Given the recent flurry of interest in Metabolomics, I'm a bit surprised that this didn't draw further discussion seeing as the subject matter is related to processes that can lead to metabolic reprogramming.
https://www.jci.org/articles/view/84433
[It has recently become clear that, rather than simply being a consequence of inflammation, hypoxia can actively affect inflammatory processes through the regulation of oxygen-sensitive signaling pathways in multiple immune cell subtypes that are either resident within the inflamed tissue or have migrated from the oxygen-rich bloodstream to the hypoxic inflammatory milieu (
6,
12).]
[It has recently come to be appreciated that the metabolic status of an immune cell is intimately linked with its phenotype and function (
20–
22). Therefore, in the context of immunity and inflammation, the sentinel role of HIF in the regulation of metabolic processes is of primary importance. HIF both regulates and is regulated by metabolism. For example, HIF is a strong driver of glycolytic gene expression and a repressor of oxidative phosphorylation (
23), while metabolic intermediates including fumarate and succinate can modulate HIF-dependent signaling. Dysregulation of metabolic enzymes involved in the production of these intermediates in the tumor setting are associated with altered HIF-dependent signaling (
24,
25). In the context of infection, LPS-dependent activation of macrophages leads to metabolic reprogramming, succinate release, and elevated IL-1β production downstream of HIF (
26). Therefore, HIF sits in a prime position to link metabolic and immune/inflammatory processes.]

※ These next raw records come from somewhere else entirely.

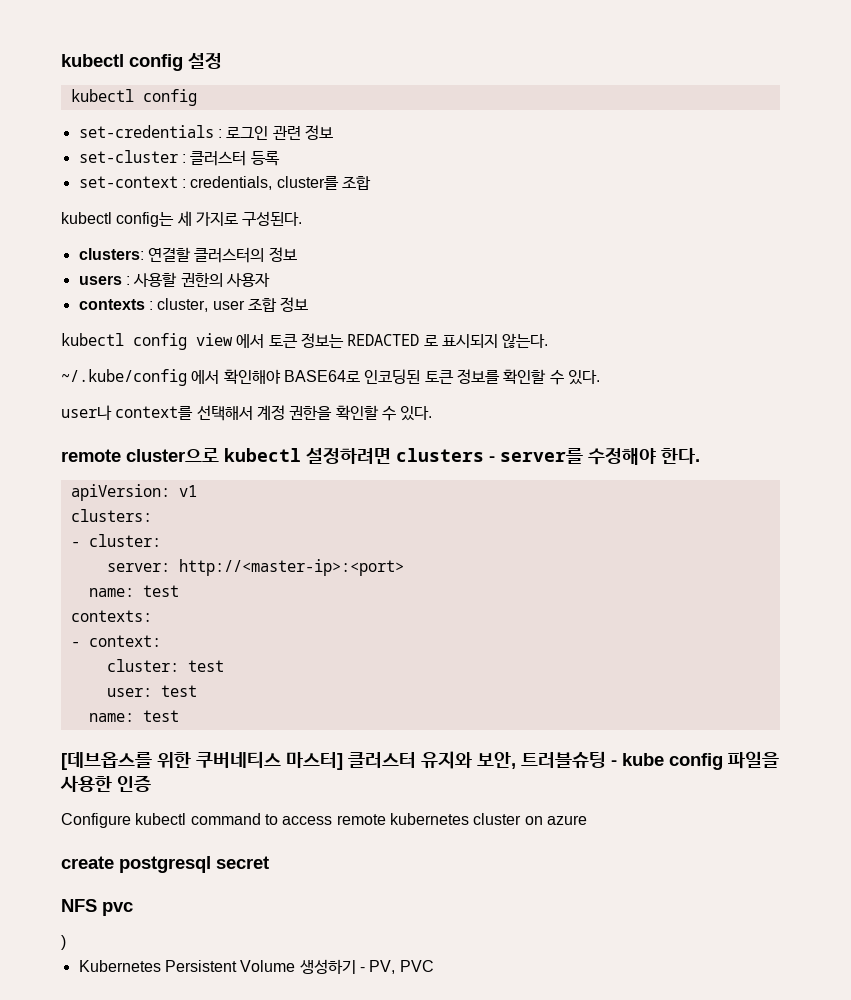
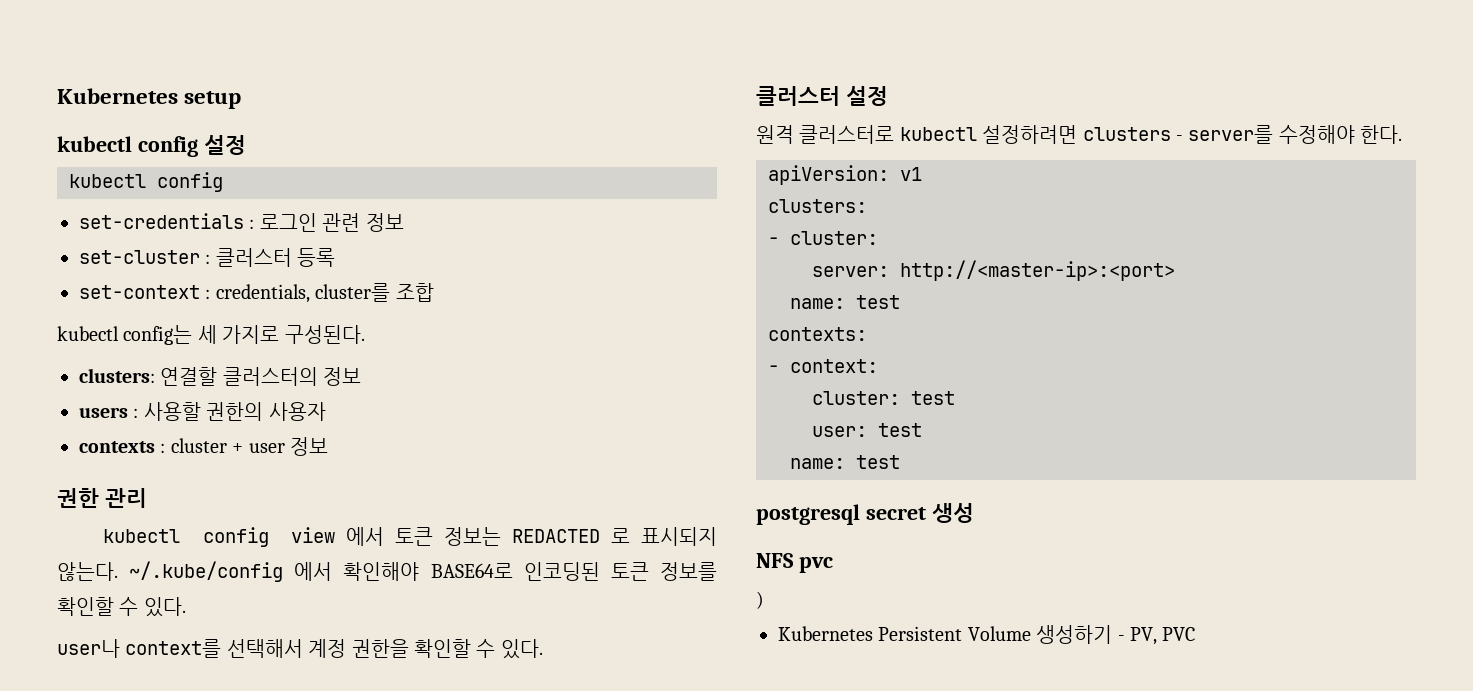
+ Kubernetes setup
- contexts : cluster, user 조합 정보
+ contexts : cluster + user 정보
+ 권한 관리
- kubectl config view 에서 토큰 정보는 REDACTED 로 표시되지 않는다.
- ~/.kube/config 에서 확인해야 BASE64로 인코딩된 토큰 정보를 확인할 수 있다.
+ kubectl config view 에서 토큰 정보는 REDACTED 로 표시되지 않는다. ~/.kube/config 에서 확인해야 BASE64로 인코딩된 토큰 정보를 확인할 수 있다.
- remote cluster으로 kubectl 설정하려면 clusters - server를 수정해야 한다.
+ 클러스터 설정
+ 원격 클러스터로 kubectl 설정하려면 clusters - server를 수정해야 한다.
- [데브옵스를 위한 쿠버네티스 마스터] 클러스터 유지와 보안, 트러블슈팅 - kube config 파일을 사용한 인증
- Configure kubectl command to access remote kubernetes cluster on azure
- create postgresql secret
+ postgresql secret 생성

[Hydroxylase inhibitors have recently been entered into clinical trials for the promotion of erythropoiesis in models of chronic kidney disease–associated anemia (
116–
118). In these studies, the delivery of systemic doses of hydroxylase inhibitors was well tolerated by patients, paving the way for the possible use of these reagents for the treatment of inflammatory disorders and/or infectious disease. Notably, while systemic exposure of a patient to a hydroxylase inhibitor would be beneficial in anemia in order to promote erythropoiesis, the local delivery of these drugs would be desirable in the treatment of tissue-specific inflammation in order to avoid unwanted systemic effects such as erythropoiesis.]
[Since the identification of HIF as a ubiquitous regulator of the cellular transcriptional response to hypoxia and the subsequent identification of hydroxylases as the key oxygen sensors in this pathway, our appreciation of the role of hypoxia as a driver of immunity and inflammation has expanded exponentially. The therapeutic payoff for a quarter of a century of basic research in this field is reflected by the recent entry to the clinic of hydroxylase inhibitors for the treatment of anemia. The potential for repurposing these drugs for inflammatory diseases such as inflammatory bowel disease, rheumatoid arthritis, and ischemia is a real possibility in the near future.]